Task requirements => Pull each line containing "userApiKeysKeyOrHashDelete" out of the data and copy it.

Dataset entries
++++++++++

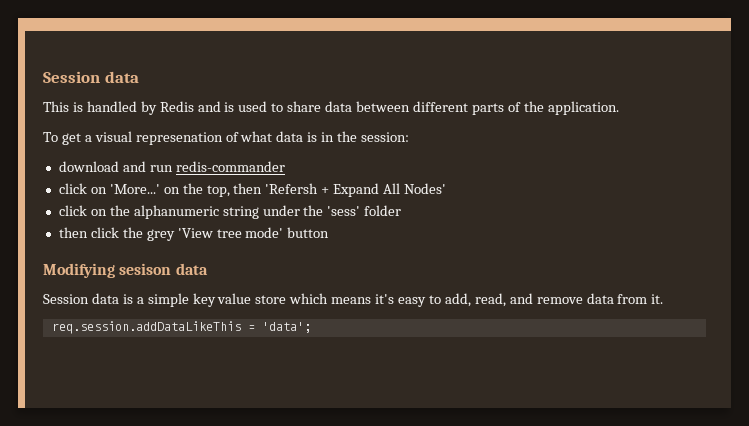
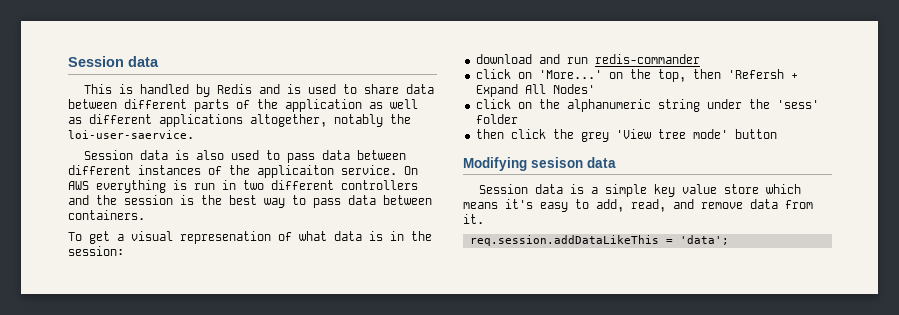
[547,101,619,115] application. -> [285,99,418,112] [68,114,411,127] [68,130,194,139] [83,150,406,163] [68,165,418,178] [68,180,418,193] [68,195,432,208] [68,210,145,220] application as well as different applications altogether, notably the loi-user-saervice. // Session data is also used to pass data between different instances of the applicaiton service. On AWS everything is run in two different controllers and the session is the best way to pass data between containers.

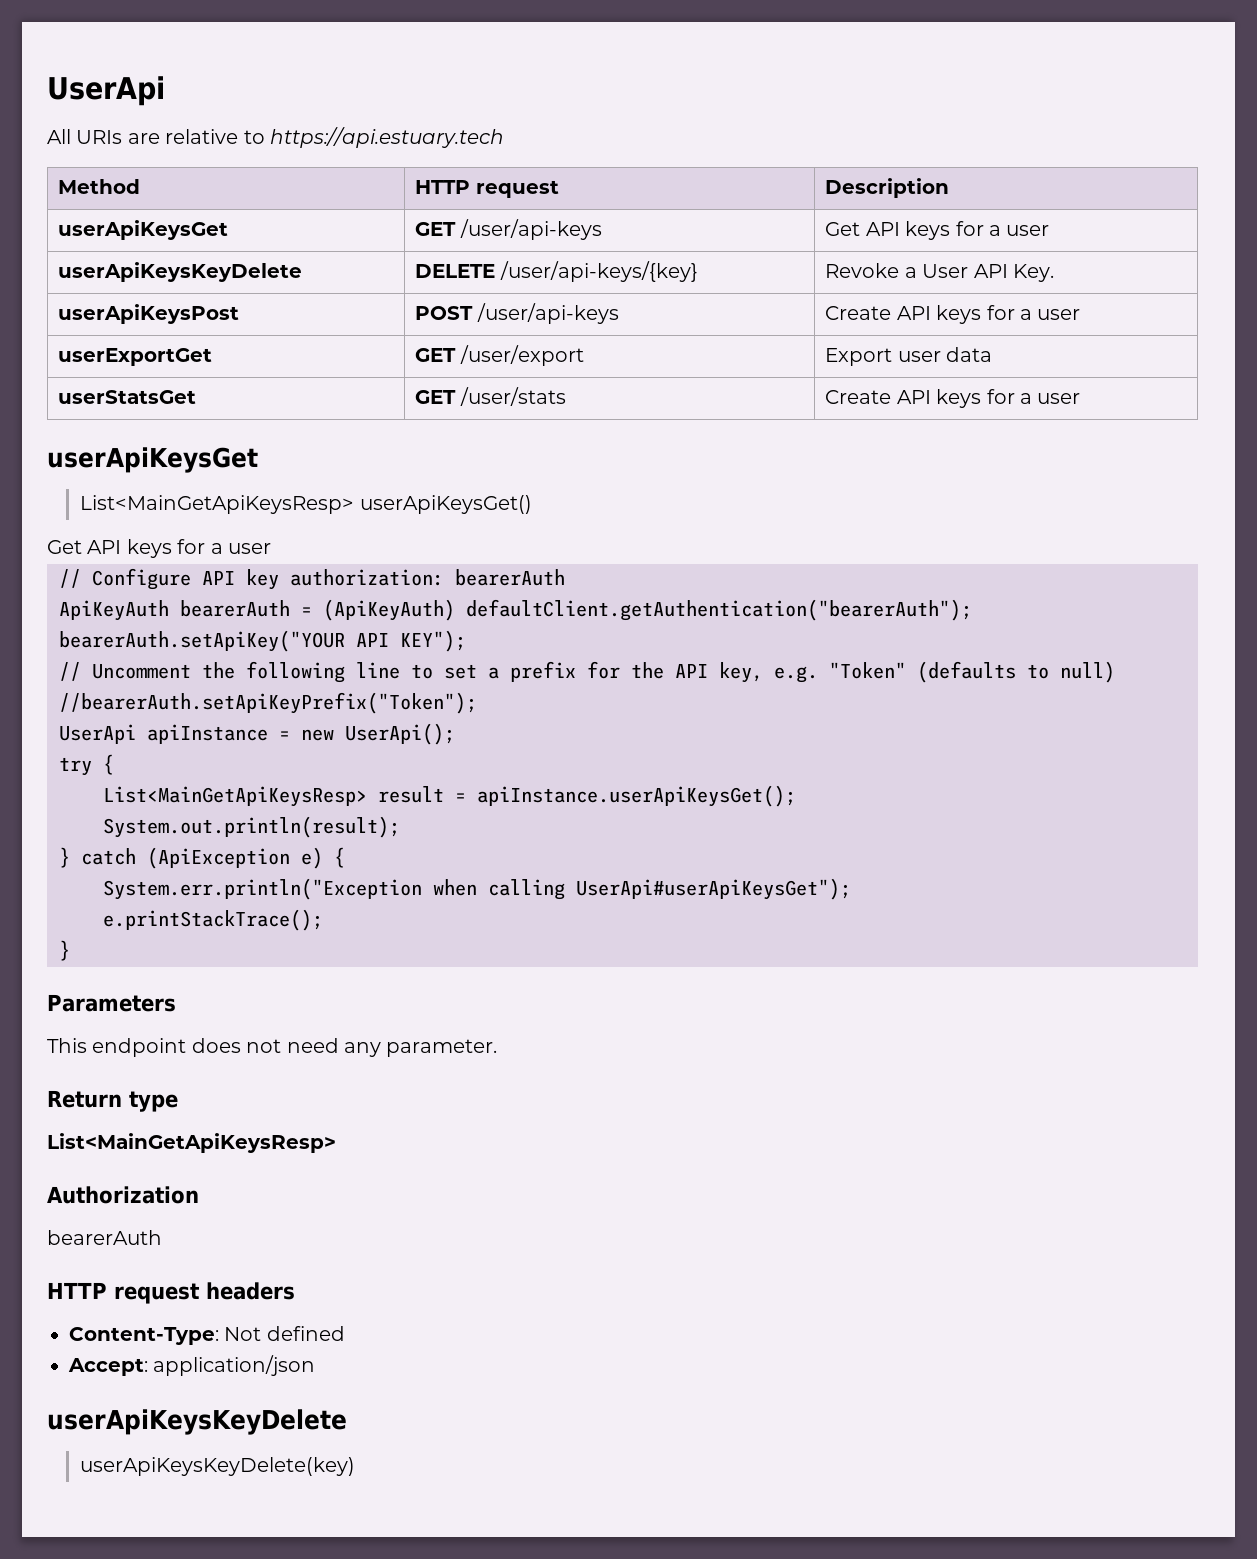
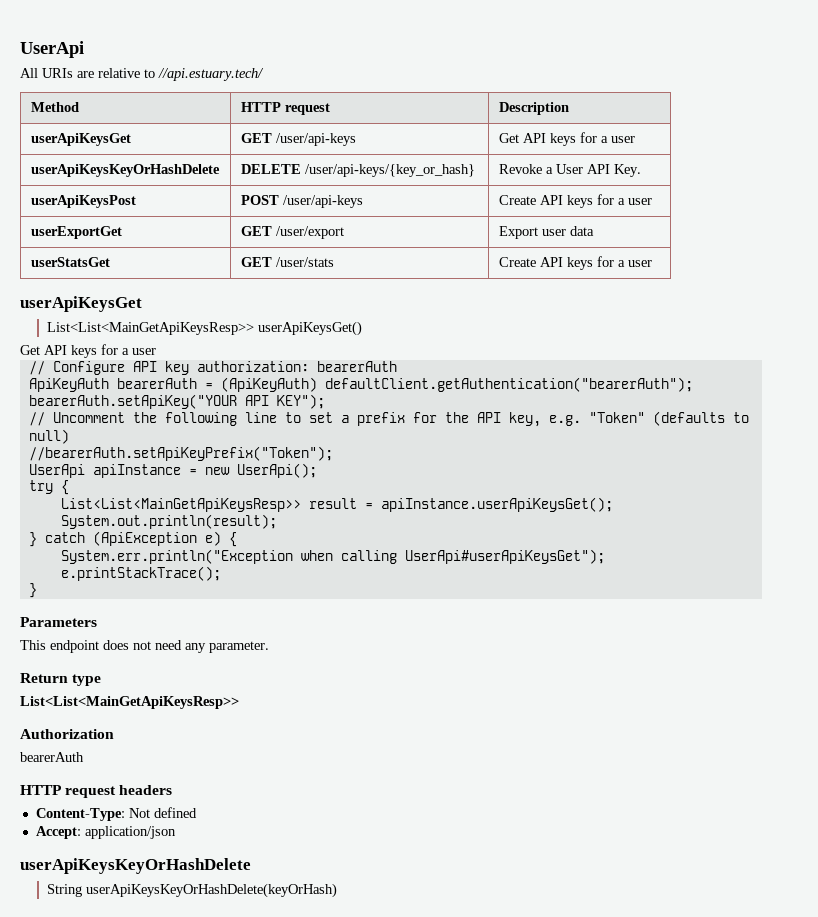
[270,127,504,148] https://api.estuary.tech -> [158,68,264,81] //api.estuary.tech/
[58,262,303,282] userApiKeysKeyDelete -> [30,164,220,177] userApiKeysKeyOrHashDelete
[499,261,698,282] /user/api-keys/{key} -> [304,164,475,177] /user/api-keys/{key_or_hash}
[80,495,355,514] List<MainGetApiKeysResp> -> [46,322,254,335] List<List<MainGetApiKeysResp>>
[103,786,367,807] List<MainGetApiKeysResp> -> [60,498,301,512] List<List<MainGetApiKeysResp>>
[47,1133,336,1153] List<MainGetApiKeysResp> -> [20,696,239,709] List<List<MainGetApiKeysResp>>
[47,1409,347,1435] [80,1457,356,1476] userApiKeysKeyDelete // userApiKeysKeyDelete(key) -> [20,858,251,874] [46,883,337,898] userApiKeysKeyOrHashDelete // String userApiKeysKeyOrHashDelete(keyOrHash)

++++++++++

Response area =>
[58,262,303,282] userApiKeysKeyDelete -> [30,164,220,177] userApiKeysKeyOrHashDelete
[47,1409,347,1435] [80,1457,356,1476] userApiKeysKeyDelete // userApiKeysKeyDelete(key) -> [20,858,251,874] [46,883,337,898] userApiKeysKeyOrHashDelete // String userApiKeysKeyOrHashDelete(keyOrHash)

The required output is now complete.